__PROBLEM REQUIREMENTS__
Your answer must be the line holding "subtotal: 96291.00 -> 93334.00" followed by every later line through the end of the entries, exactly as written.

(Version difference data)

----

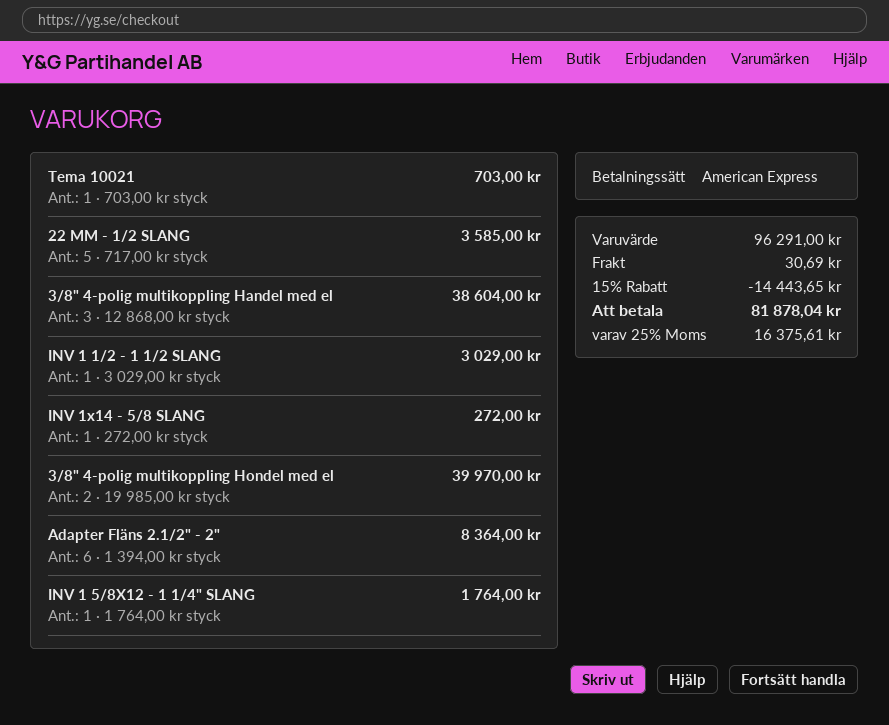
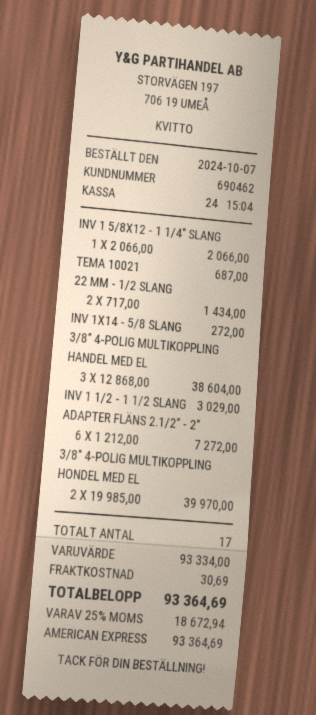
Tema 10021: 1 x 703.00 = 703.00 -> 1 x 687.00 = 687.00
22 MM - 1/2 SLANG: 5 x 717.00 = 3585.00 -> 2 x 717.00 = 1434.00
Adapter Fläns 2.1/2" - 2": 6 x 1394.00 = 8364.00 -> 6 x 1212.00 = 7272.00
INV 1 5/8X12 - 1 1/4" SLANG: 1 x 1764.00 = 1764.00 -> 1 x 2066.00 = 2066.00
subtotal: 96291.00 -> 93334.00
discount: 15% = 14443.65 -> none
tax: 25% = 16375.61 -> 25% = 18672.94
total: 81878.04 -> 93364.69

----

__SOLUTION TO THE EXERCISE__
subtotal: 96291.00 -> 93334.00
discount: 15% = 14443.65 -> none
tax: 25% = 16375.61 -> 25% = 18672.94
total: 81878.04 -> 93364.69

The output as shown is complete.